**YOUR OBJECTIVE**: Please write out exactly the lines from the opening of the listing through the line that holds "server password: /opt/mailpassword.txt.", including both, and nothing else; no pictures.

**RECORDS FOR THIS TASK**:
──────────────────────────────

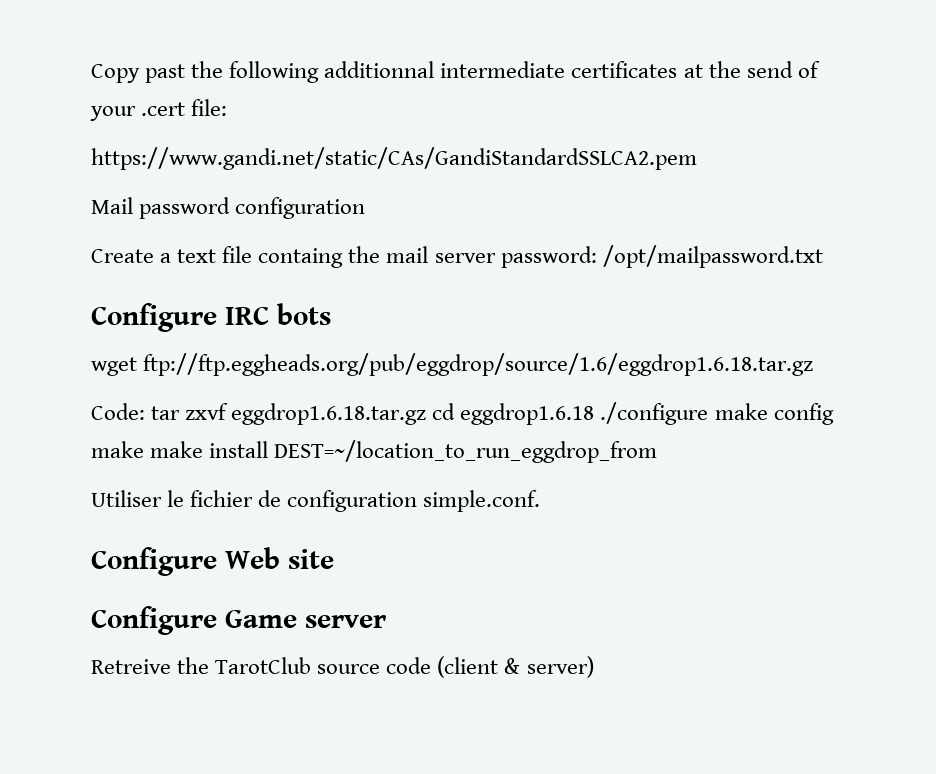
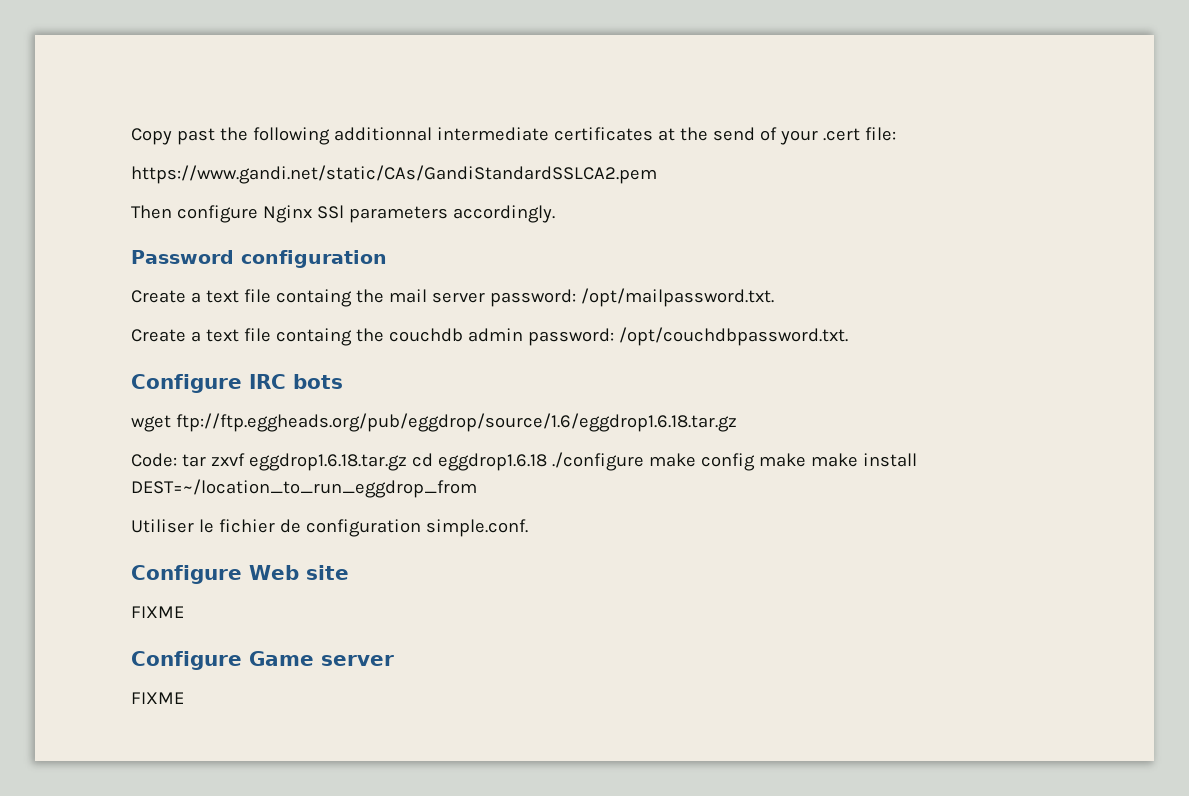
- Mail password configuration
+ Then configure Nginx SSl parameters accordingly.
+ Password configuration
- Create a text file containg the mail server password: /opt/mailpassword.txt
+ Create a text file containg the mail server password: /opt/mailpassword.txt.
+ Create a text file containg the couchdb admin password: /opt/couchdbpassword.txt.
  Configure Web site
+ FIXME
  Configure Game server
- Retreive the TarotClub source code (client & server)
+ FIXME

──────────────────────────────

**EXERCISE RESPONSE**:
- Mail password configuration
+ Then configure Nginx SSl parameters accordingly.
+ Password configuration
- Create a text file containg the mail server password: /opt/mailpassword.txt
+ Create a text file containg the mail server password: /opt/mailpassword.txt.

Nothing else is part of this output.